70 Years of China-Indonesia Cooperation: From Asian-African Conference to the Belt and Road

April 13, 2020 marks the 70th anniversary of China-Indonesia diplomatic relations. In 1950, Indonesia established diplomatic relations with China and became the first countries to recognize the People’s Republic.

The warm friendship between the two continues to the 1955 Asian-African Conference, also known as the Bandung Conference, as both countries share the value of anti-colonialism. The spirit eventually resulted in the creation of the Non-Alignment Movement, a movement of 120 developing nations that were not formally aligned to the — at the time, in the context of Cold War — the Western Bloc and the Eastern Bloc.

Chinese Premier Zhou Enlai (left) and Indonesian President Soekarno (center) at the 1955 Asian-African Conference.

The Bandung Conference experience is especially close to me, because during the China-Indonesia Youth Exchange Program 2018 Delegation’s visit to Bandung that I joined, the delegation paid a visit to the plenary hall of the conference, which now is a museum named the Asian-African Museum.

The delegation learned a lot about the history of relationship of each other’s countries back to the early days of their respective countries’ foundings. It is such a shame for me as an Indonesian to have not been able to learn in-depth at school about how developing countries were “ganging up” together against major powers during the Cold War era — which to me, is such a cool thing.

However, the spirit lives.

Fifty years forward, the spirit was still embodied, and is continued through the establishment of the New Asian–African Strategic Partnership during the 2005 Asian African Summit in Jakarta.

The relationship between developing countries, between China and Indonesia in particular, have evolved throughout the years — and have finally taken shape when China launched its 21st century Silk Road initiative, formally known as the Belt and Road Initiative.

The Initiative seeks to connect the Afro-eurasian continent through land and sea. The former is known as the Economic Belt, while the latter is known as the Maritime Silk Road.

China’s Proposed Belt and Road Initiative.

Indonesia and China are once again crossing each other’s path. Chinese President Xi Jinping formally announced the idea of Maritime Silk Road back in 2013, when he was invited to address the Indonesian Parliament in Jakarta. Since then, Indonesia plays not only an important actor geographically, but also symbolically in China’s Belt and Road Initiative.

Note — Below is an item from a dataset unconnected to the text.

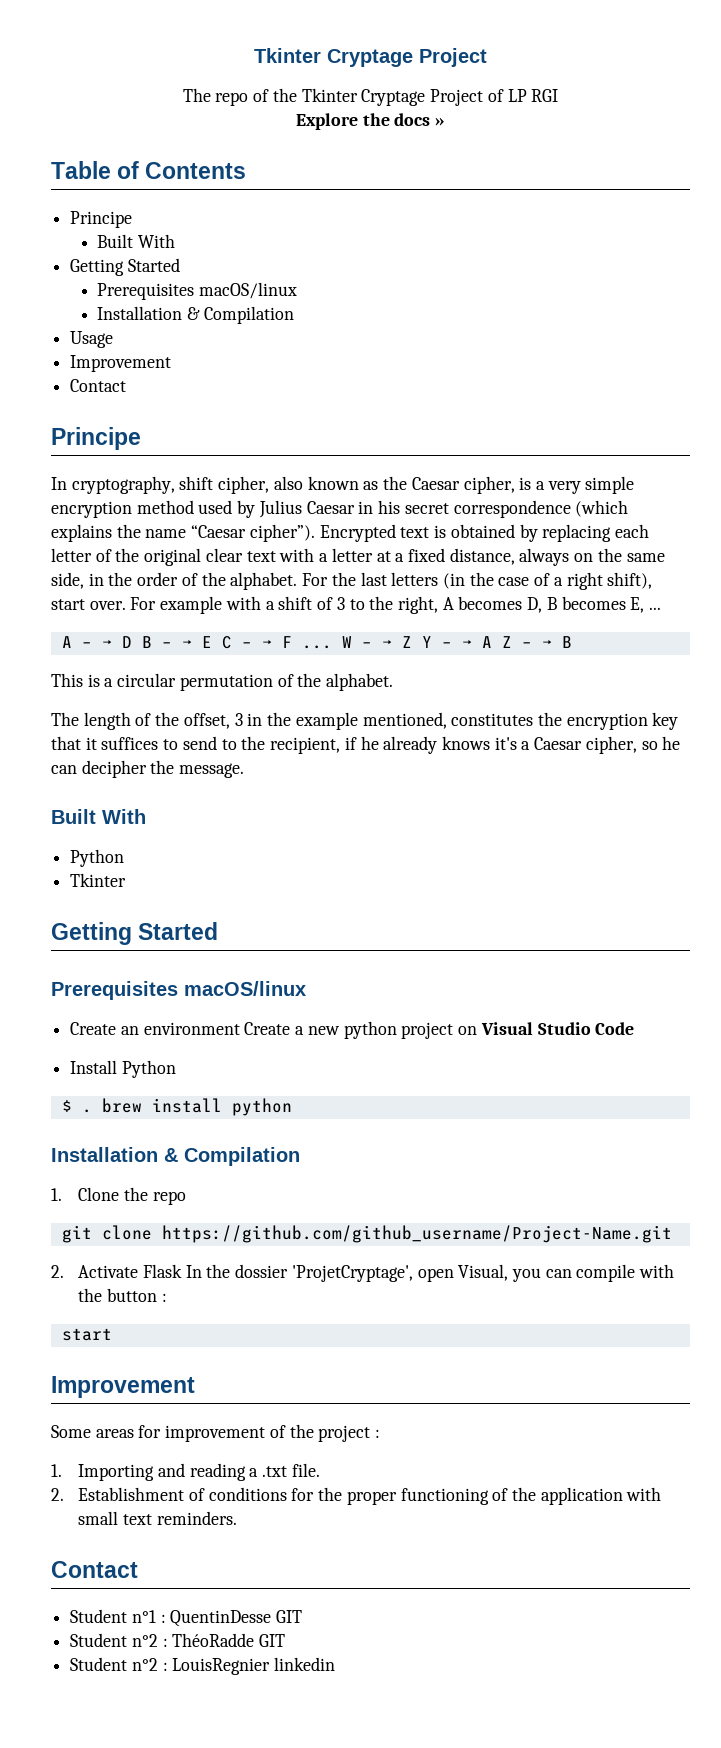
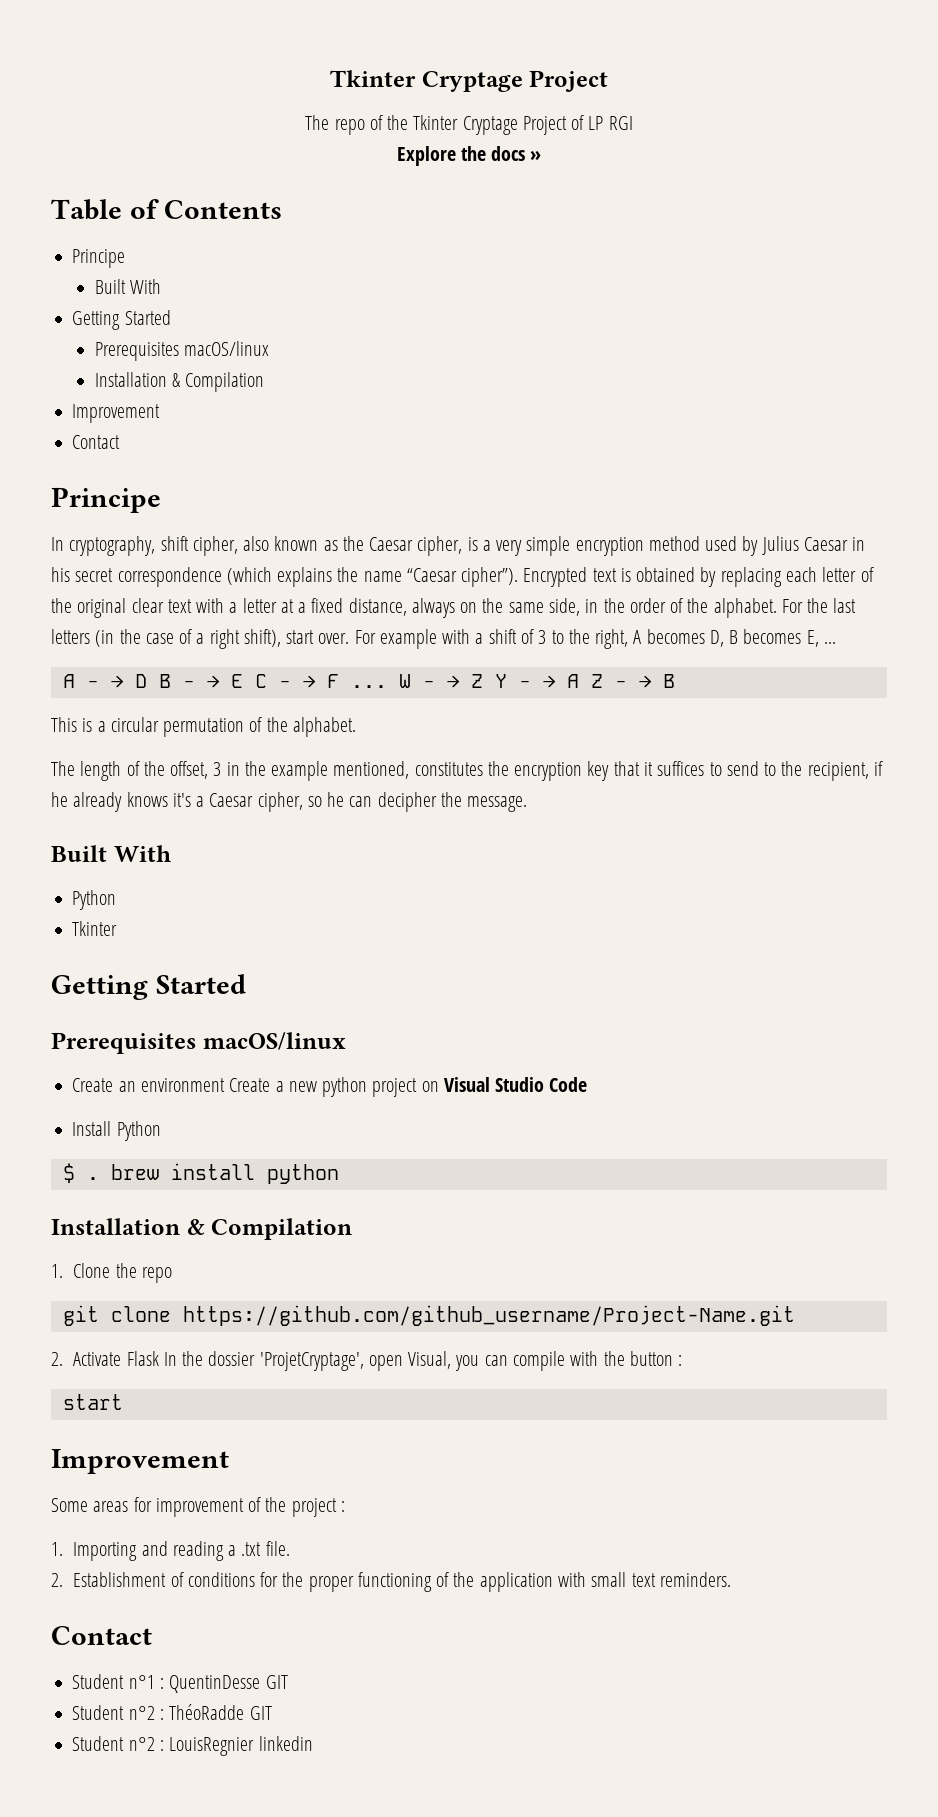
- Usage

Two ways cooperation has flourished over the past five if not more years. China’s Belt and Road played a role in complementing the then-newly announced Indonesia’s Global Maritime Fulcrum strategy that sought to increase the connectivity in the archipelagic nation Indonesia. From high-speed railways to seaports to power plants, China’s investment in Indonesia has made cooperation possible and resilient, even in hard times.

Despite issues in the past, such as the persecution of Chinese ethnic and diaspora in Indonesia during Soeharto Era (1965–1998), Soeharto Era’s policy to deny Chinese ethnic in Indonesia the right to celebrate their culture and learn their mother-tongue, as well as suspicion and resentment towards Chinese ethnic and businesses owned by them, the relationship between China and Indonesia today is in the point where it has ever been.

Both Indonesia and China have both pledged to respect each other’s sovereignty and issues of domestic and internal concerns.

Bumpy ride, however, was presented by a more delicate issue — the South China Sea, where China and four of Indonesia’s closest neighbours in ASEAN have overlapping claims in the sea. Even then, progress through ASEAN-China platforms of dialogue have made possible dialogues and negotiations. A more fruitful result is coming sooner or later.


Especially in times of crisis like this, China-Indonesia relations and friendship is more important than ever, be it through bilateral setting or multilateral setting. Indonesia offered help to China in the first days of the COVID-19 outbreak. Now, that China has seemingly been able to have the outbreak under control domestically, it is offering help to Indonesia — and it is coming, in addition to those who have arrived.

Special ASEAN-China Foreign Ministers’ Meeting on Coronavirus Disease, February 2020.

Through multilateral setting, ASEAN-China engagement was shown through the Special ASEAN-China Foreign Ministers’ Meeting on Coronavirus Disease. China has also participated actively in the recent ASEAN+3 extraordinary summit on COVID-19.


Seventy years of China-Indonesia engagement has proven that the relationship is mutual, and that it has weathered storms along the way. Cooperation has been forged, from the Asian-African Conference to the Afro-eurasian Belt and Road Initiative. Whatever comes in the way of China-Indonesia cooperation in the future, the vision of shared prosperity and solidarity lives.